Authors:Legal Action Group
Created:2020-08-06
Last updated:2023-09-18
Controversial former minister to head judicial review panel
.
.
.
Marc Bloomfield
The government has announced that Lord Faulks QC, who served as a justice minister from 2014 to 2016, will chair a panel to examine ‘the need for potential reforms of judicial review’ (‘Government launches independent panel to look at judicial review’, Ministry of Justice (MoJ) press release, 31 July 2020). Lord Faulks QC currently sits as a crossbench (independent) peer. Until taking up the post of chair of the Independent Press Standards Organisation, he had been a Conservative politician.
Responding to the announcement, the chair of the Bar Council, Amanda Pinto QC, said: ‘We should regard [judicial review] as a prized possession because it enables citizens to hold the state to account effectively and to ensure that it uses fair procedures every day’ (‘Bar Council responds to latest announcement on judicial review’, Bar Council press release, 3 August 2020). She cautioned against ‘any unnecessary barrier to the public’s right to challenge their government’.

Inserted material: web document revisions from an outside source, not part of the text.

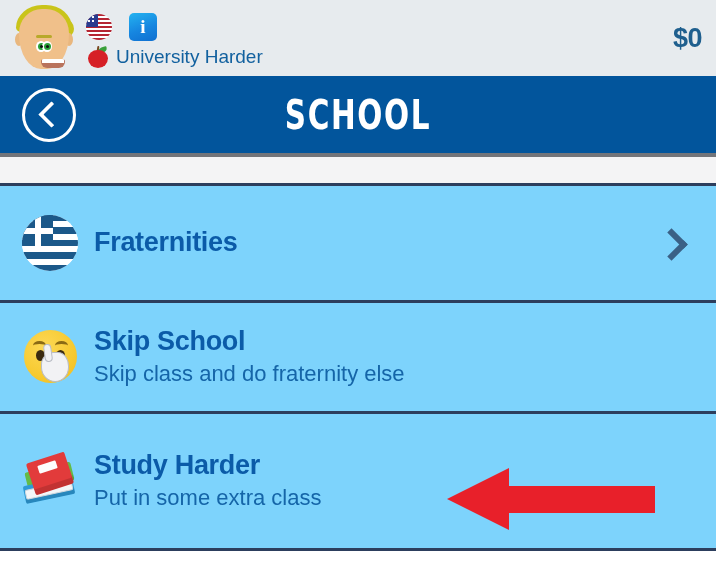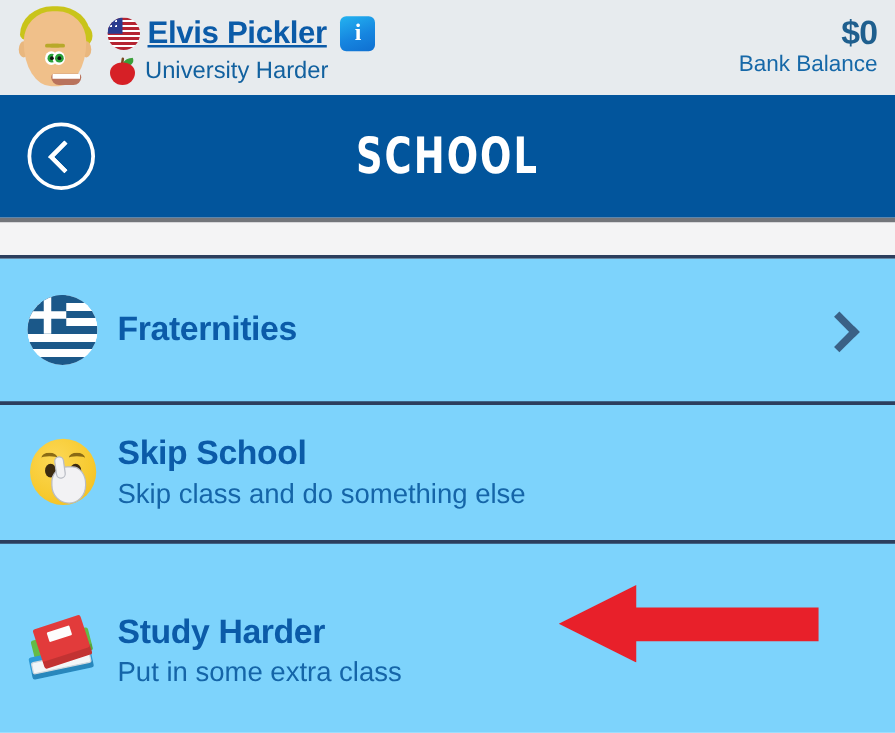--- a/index.html
+++ b/index.html
@@ -591,7 +591,6 @@
         <span class="stripes"></span>
         <span class="canton"></span>
       </span>
-      <span class="player-name">Elvis Pickler</span>
       <span class="info-badge"></span>
     </div>
     <div class="status-row">

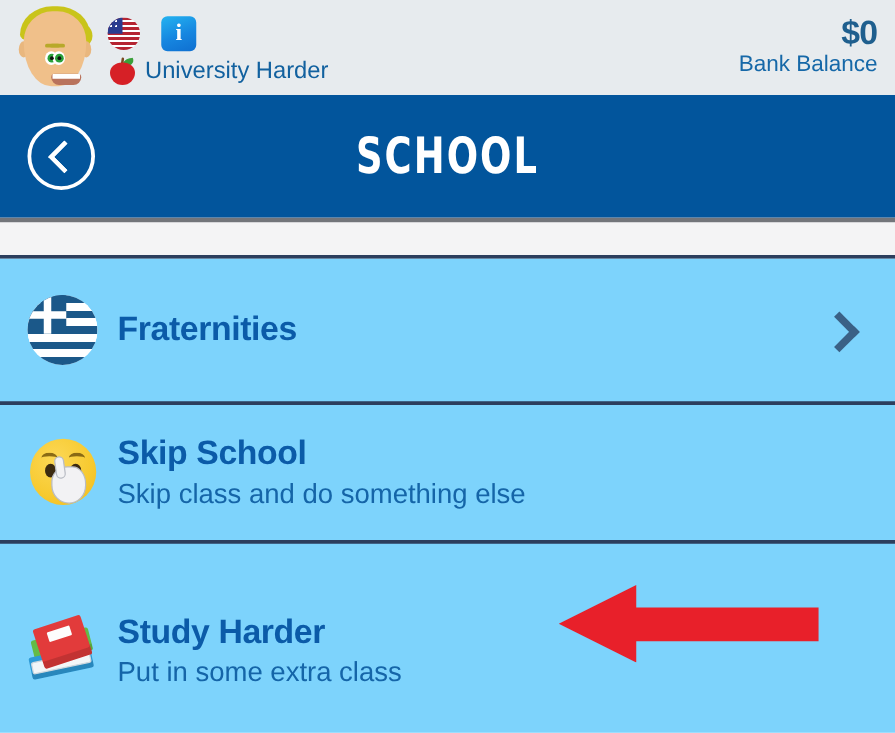--- a/index.html
+++ b/index.html
@@ -605,7 +605,6 @@
 
   <div class="balance-block">
     <div class="balance-amount">$0</div>
-    <div class="balance-label">Bank Balance</div>
   </div>
 </div>
 

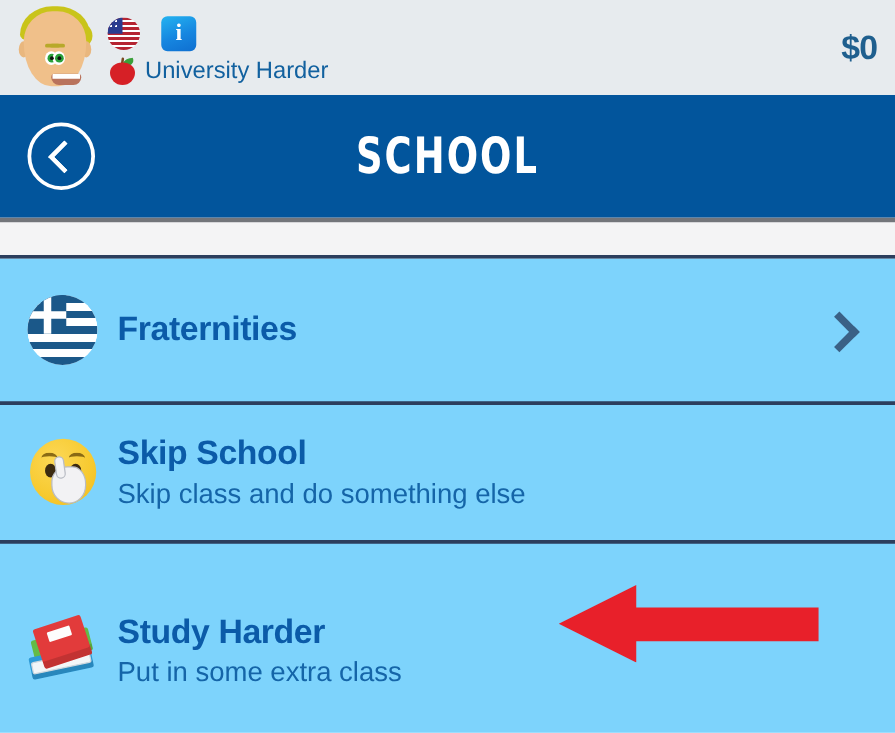--- a/index.html
+++ b/index.html
@@ -277,7 +277,7 @@
 
   
   .title-banner {
-    height: 98px;
+    height: 77px;
     background: #02559c;
     position: relative;
     display: flex;

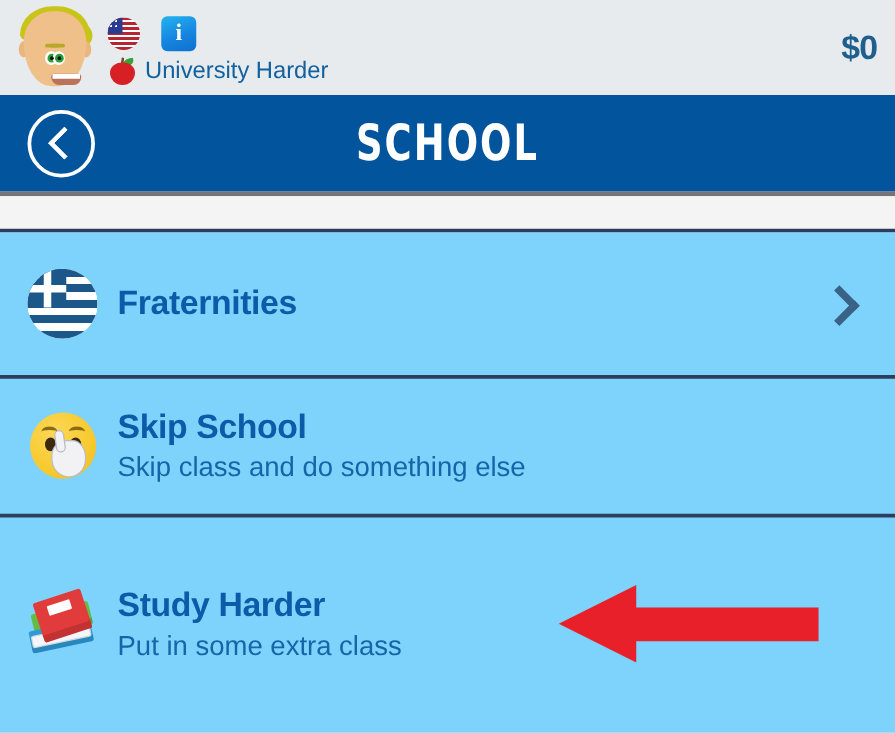--- a/index.html
+++ b/index.html
@@ -653,7 +653,7 @@
     </div>
     <div class="row-text">
       <div class="row-title">Skip School</div>
-      <div class="row-sub">Skip class and do something else</div>
+      <div class="row-sub">Skip class and do fraternity else</div>
     </div>
   </div>
 

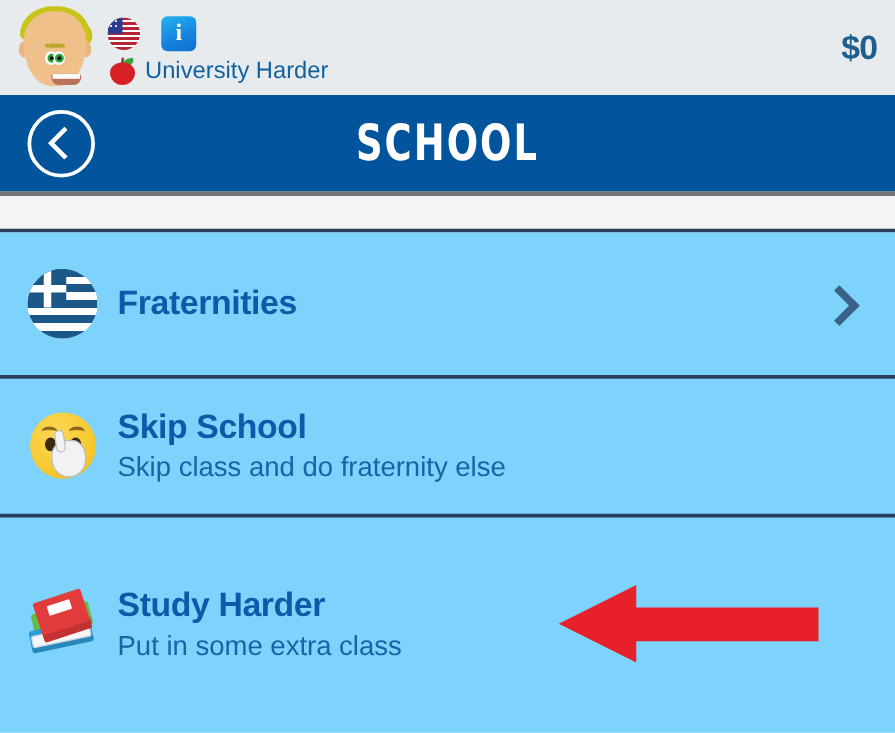--- a/index.html
+++ b/index.html
@@ -343,7 +343,7 @@
   }
   .row-fraternities { height: 114px; }
   .row-skip { height: 108px; }
-  .row-study { height: 172px; border-radius: 18px; }
+  .row-study { height: 134px; border-radius: 18px; }
 
   .row-icon {
     width: 64px;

While a minister at the MoJ, Lord Faulks QC, whose responsibilities included the legal aid scheme, caused controversy by claiming lawyers advising on social welfare law matters were routinely paid ‘£200-odd an hour’. In response to this, Legal Action published an article that examined the rates paid for legal aid work in detail and concluded that ‘fees for these cases are more like £50–70 an hour’ (‘Cutting through the fog of fees’, September 2015 Legal Action 8).
In the MoJ press release announcing the panel launch, the lord chancellor and justice secretary, Robert Buckland QC MP, said: ‘This review will ensure this precious check on government power is maintained, while making sure the process is not abused or used to conduct politics by another means.’